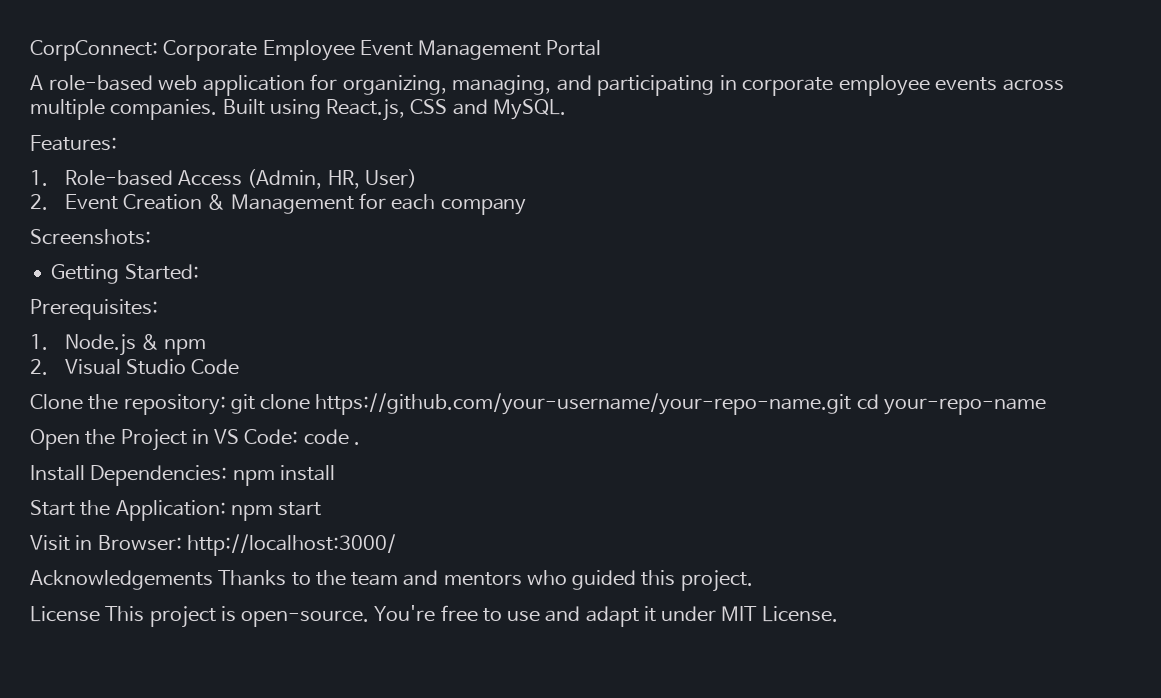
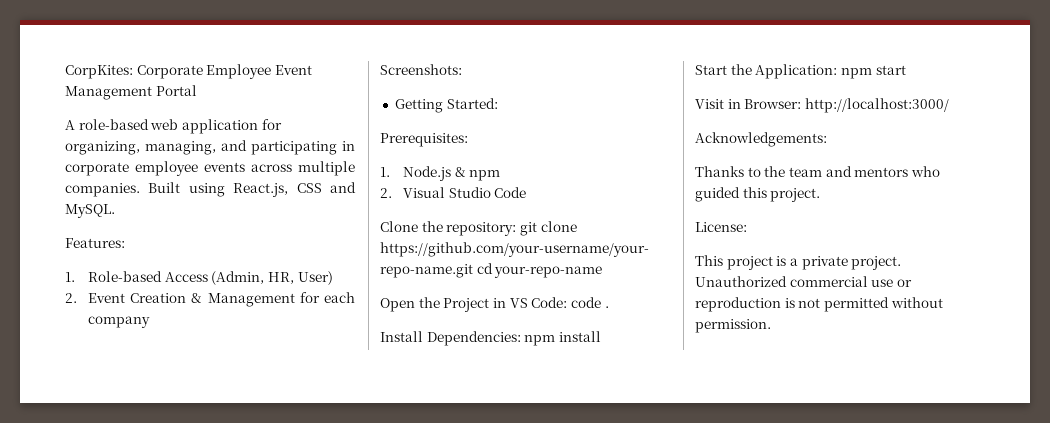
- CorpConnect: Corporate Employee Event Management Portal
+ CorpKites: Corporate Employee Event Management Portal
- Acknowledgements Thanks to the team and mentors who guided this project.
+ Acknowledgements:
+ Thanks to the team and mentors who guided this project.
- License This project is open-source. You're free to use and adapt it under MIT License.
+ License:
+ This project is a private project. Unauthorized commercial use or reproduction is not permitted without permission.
════
Work to complete ▸
Transcribe all data precisely. Pictures are not copied.

Exercise answer ▸
- CorpConnect: Corporate Employee Event Management Portal
+ CorpKites: Corporate Employee Event Management Portal
- Acknowledgements Thanks to the team and mentors who guided this project.
+ Acknowledgements:
+ Thanks to the team and mentors who guided this project.
- License This project is open-source. You're free to use and adapt it under MIT License.
+ License:
+ This project is a private project. Unauthorized commercial use or reproduction is not permitted without permission.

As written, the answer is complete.